# beekeeping HOA restrictions question



## Bees In Miami (Nov 30, 2012)

warpork...I am not positive in GA, so hopefully some GA beeks will chime in, but in Florida, HOA's rules/restrictions trump the State bee laws. Hope I am wrong for you....what a bummer. 

Wonder if the neighbors would be willing to sign a petition for them to stay. Are the hives visible? Somebody had to tell the HOA if not. Maybe not EVerybody is glad to have the bees? :scratch:


----------



## rniles (Oct 10, 2012)

I would ask the board how your bees are an "embarassment, discomfort, annoyance, or nuisance to others" or "activities or existence in any way is noxious, dangerous, unsightly, unpleasant, or of a nature as may materially diminish or destroy the enjoyment"

It would have to be a nuisance or cause discomfort ...if your neighbors don't mind, then I don't see why according to these rules, that you would have to remove them.
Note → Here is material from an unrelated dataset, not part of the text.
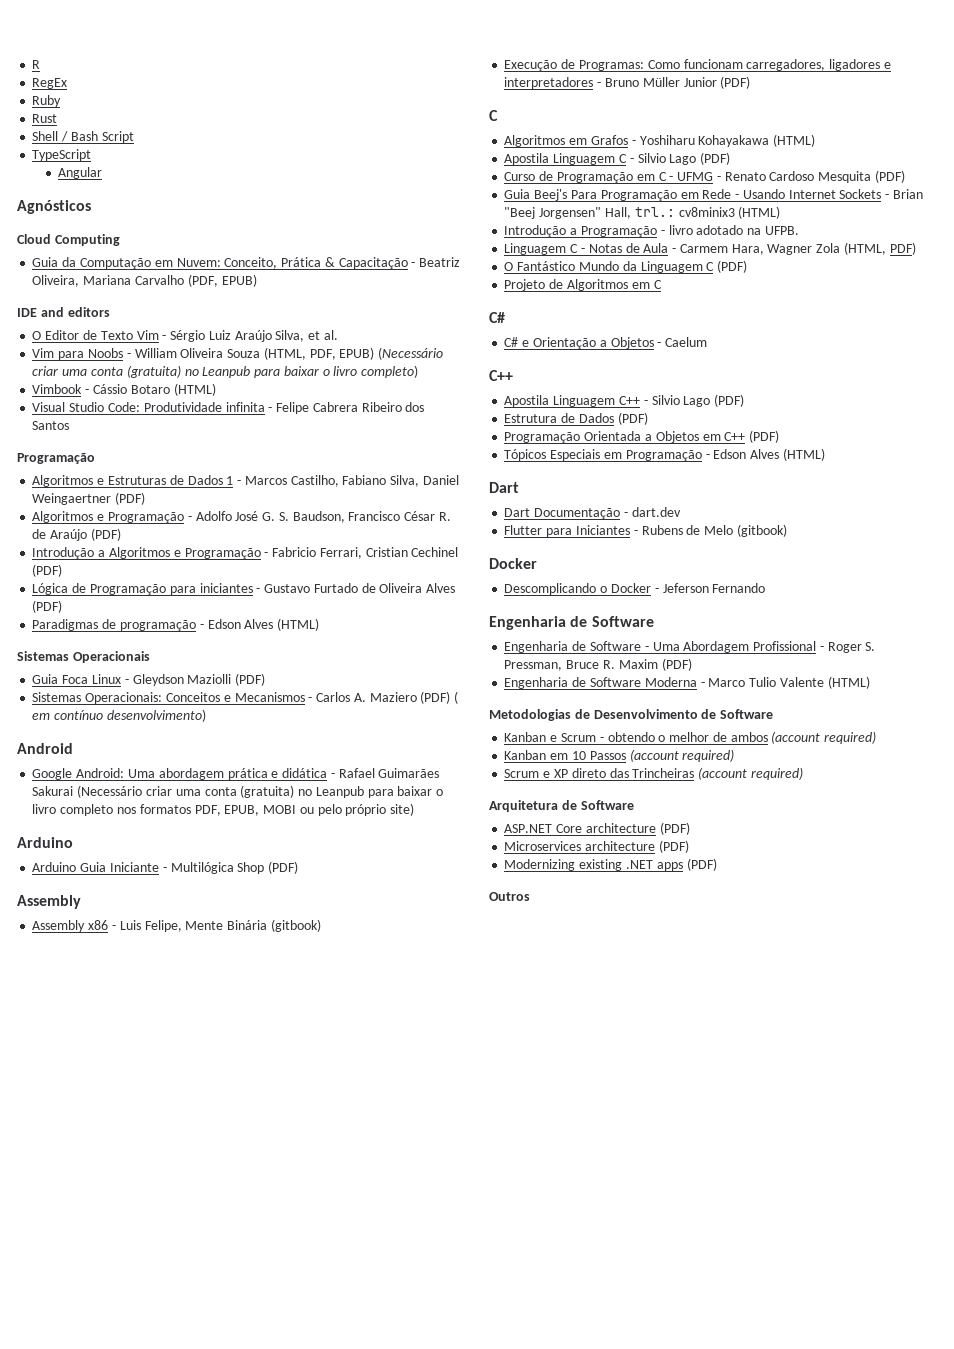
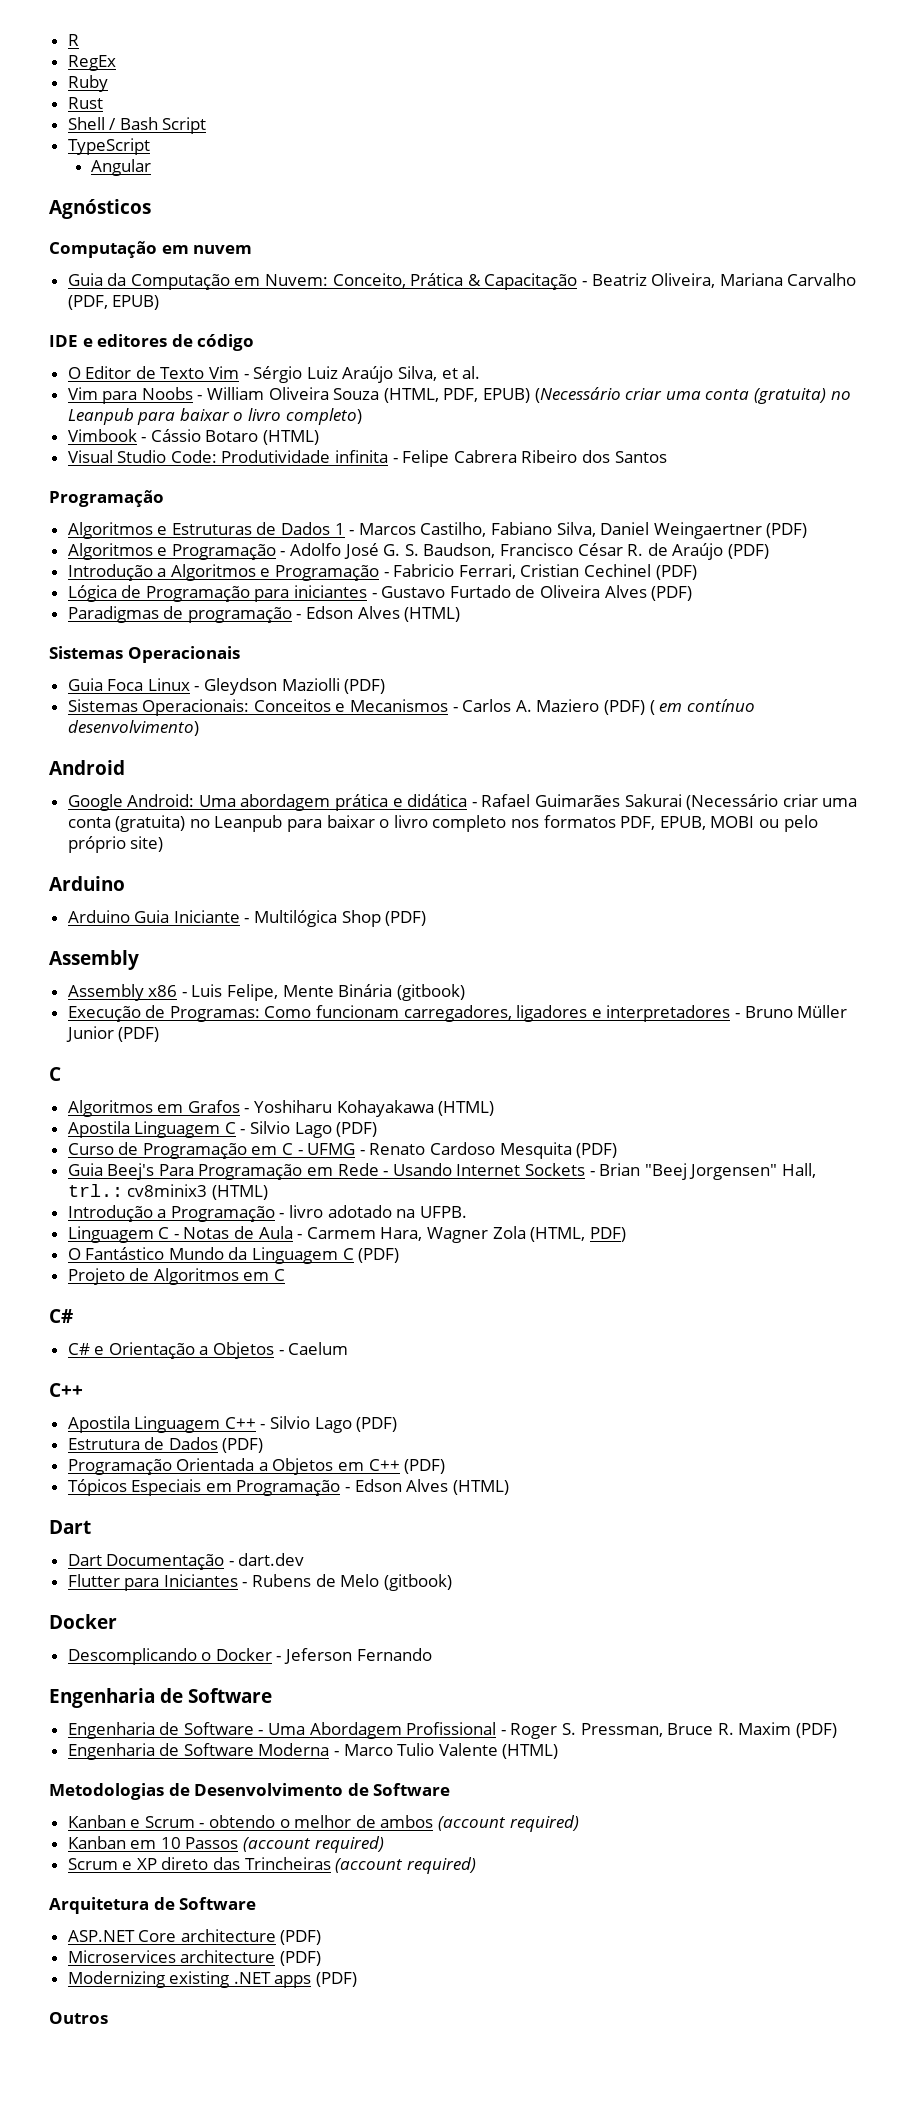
- Cloud Computing
+ Computação em nuvem
- IDE and editors
+ IDE e editores de código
In fact, I would get a letter signed by all your surrounding neighbors and show this to the board. I would also mention that bees (honey bees, bumble bees, wasps) existed before you brought in bees.


----------



## Tenbears (May 15, 2012)

rniles said:


> I would ask the board how your bees are an "embarassment, discomfort, annoyance, or nuisance to others" or "activities or existence in any way is noxious, dangerous, unsightly, unpleasant, or of a nature as may materially diminish or destroy the enjoyment"
> 
> It would have to be a nuisance or cause discomfort ...if your neighbors don't mind, then I don't see why according to these rules, that you would have to remove them. In fact, I would get a letter signed by all your surrounding neighbors and show this to the board. I would also mention that bees (honey bees, bumble bees, wasps) existed before you brought in bees.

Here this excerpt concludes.